Before-and-after page screenshots:

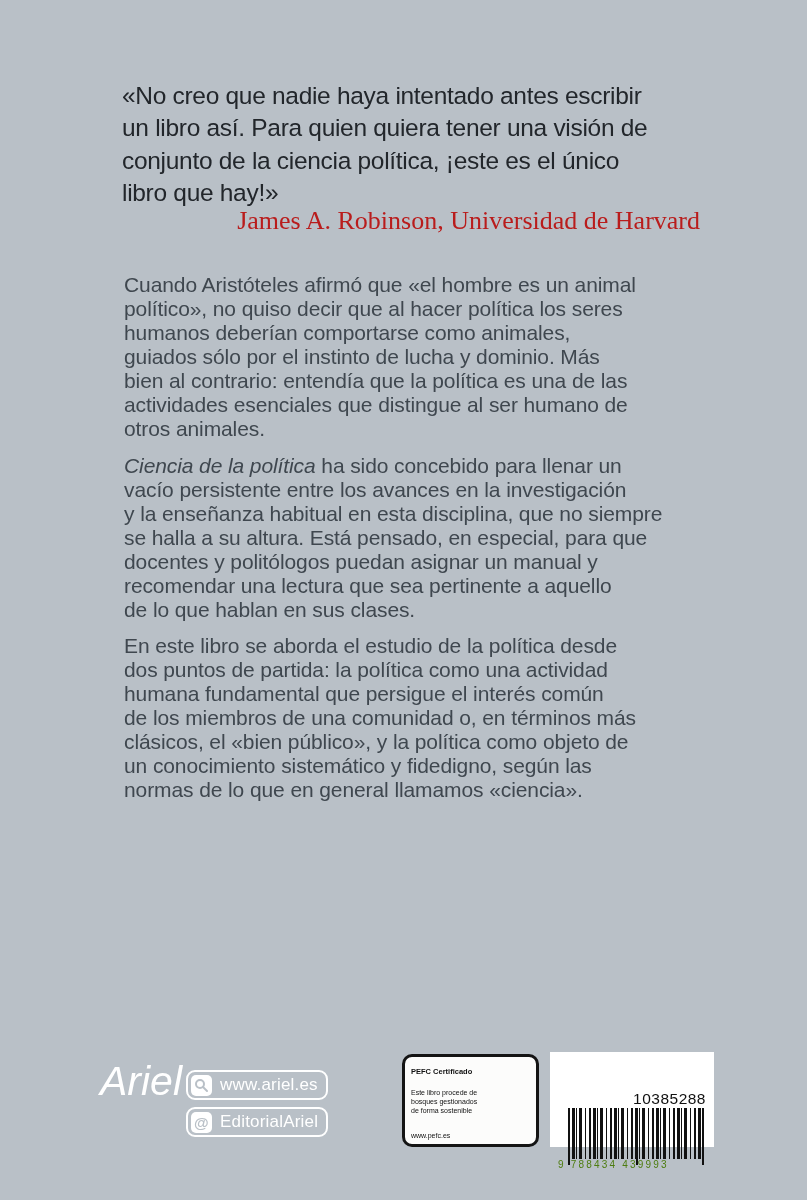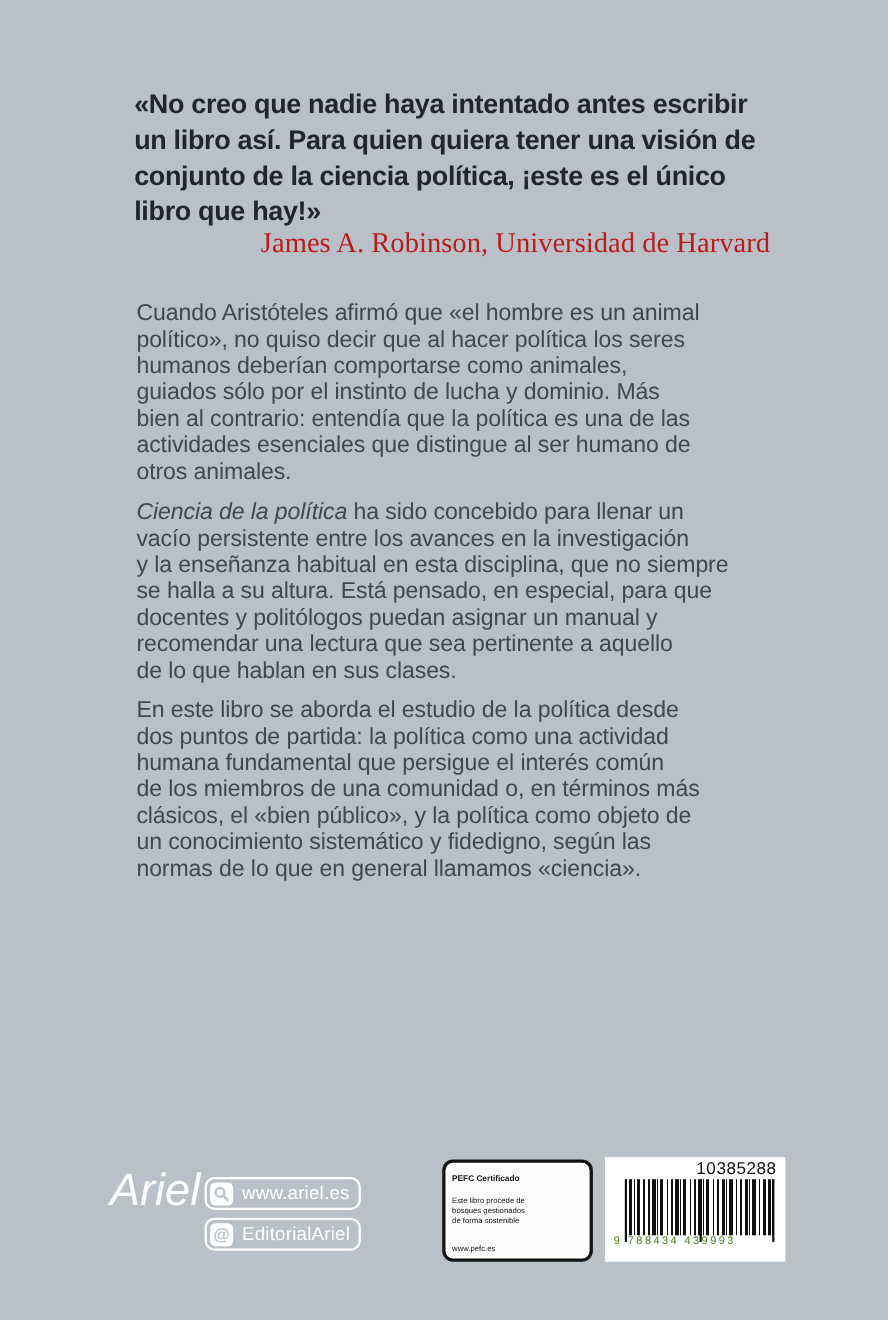--- a/index.html
+++ b/index.html
@@ -8,21 +8,21 @@
     background:#b9c0c7;
     position:relative;
     overflow:hidden;
     font-family:"Liberation Sans", sans-serif;
   }
 
   
   .quote {
     position:absolute; left:122px; top:80px; width:600px;
     color:#22262b;
-    font-weight:700;
+    font-weight:400;
     font-size:24.5px;
     line-height:32.4px;
     letter-spacing:-0.3px;
     white-space:pre-line;
   }
   .attribution {
     position:absolute; left:122px; top:206px; width:578px;
     text-align:right;
     font-family:"Liberation Serif", serif;
     font-size:26px;
@@ -104,20 +104,21 @@
     width:164px; height:95px;
     background:#ffffff;
     padding:2px 8px 4px 8px;
   }
   .bc-number {
     text-align:right;
     font-size:15.5px;
     color:#111;
     letter-spacing:0.5px;
     height:18px;
+    margin-top:36px;
   }
   .bc-bars {
     position:relative;
     height:51px;
     margin:0 2px 0 10px;
     background:repeating-linear-gradient(90deg,
       #111 0 2px, transparent 2px 4px,
       #111 4px 7px, transparent 7px 8px,
       #111 8px 9px, transparent 9px 11px,
       #111 11px 14px, transparent 14px 17px,

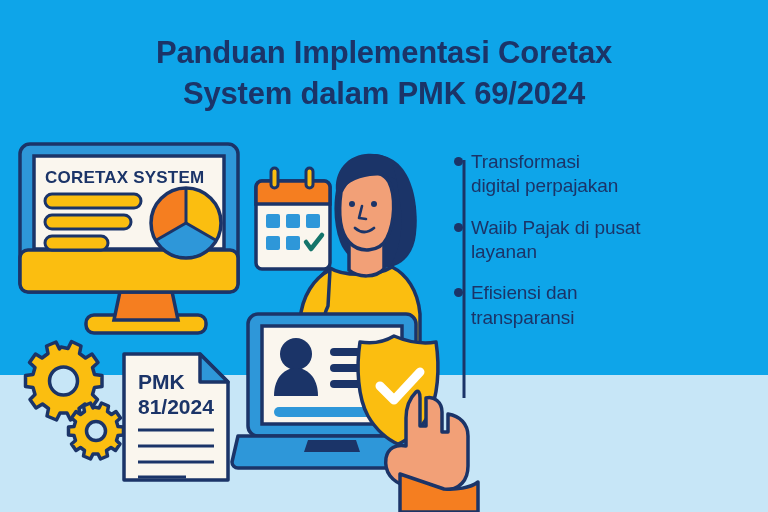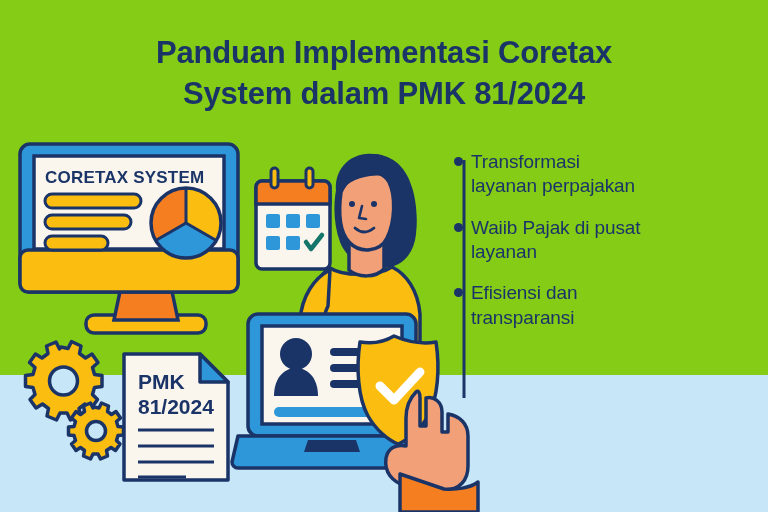--- a/index.html
+++ b/index.html
@@ -10,21 +10,21 @@
     width: 768px;
     height: 512px;
     overflow: hidden;
     font-family: "Liberation Sans", sans-serif;
     background: #c7e6f7;
   }
   #infographic {
     position: relative;
     width: 768px;
     height: 375px;
-    background: #84cc16;
+    background: #0ea5e9;
   }
   #headline {
     position: absolute;
     top: 33px;
     left: 40px;
     width: 688px;
     text-align: center;
     color: #1b3468;
     font-size: 31px;
     font-weight: bold;
@@ -69,21 +69,21 @@
     letter-spacing: -0.1px;
   }
 </style>
 </head>
 <body>
 
 <div id="infographic">
 
   <div id="headline">
     <span class="line">Panduan Implementasi Coretax</span>
-    <span class="line">System dalam PMK 81/2024</span>
+    <span class="line">System dalam PMK 69/2024</span>
   </div>
 
   <svg id="art" viewBox="0 0 768 382">
 
     <g>
 
       <rect x="86" y="185" width="120" height="18" rx="8" fill="#fbbe10" stroke="#1b3468" stroke-width="3.5"></rect>
 
       <path d="M122 152 L170 152 L178 190 L114 190 Z" fill="#f57e20" stroke="#1b3468" stroke-width="3.5"></path>
 
@@ -198,21 +198,21 @@
     </g>
 
     <line x1="464" y1="30" x2="464" y2="268" stroke="#1b3468" stroke-width="3"></line>
   </svg>
 
   <div id="bullet-list">
     <div class="bullet-row">
       <span class="bullet-dot"></span>
       <span class="bullet-text">
         <span>Transformasi</span><br>
-        <span>layanan perpajakan</span>
+        <span>digital perpajakan</span>
       </span>
     </div>
     <div class="bullet-row">
       <span class="bullet-dot"></span>
       <span class="bullet-text">
         <span>Waiib Pajak di pusat</span><br>
         <span>layanan</span>
       </span>
     </div>
     <div class="bullet-row">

* **TASK PROMPT**:
Go line by line through the records and copy those that contain the word "position".

* **OUTPUT OF THE TASK**:
     position:relative;
     position:absolute; left:122px; top:80px; width:600px;
     position:absolute; left:122px; top:206px; width:578px;
     position:relative;
     position: relative;
     position: absolute;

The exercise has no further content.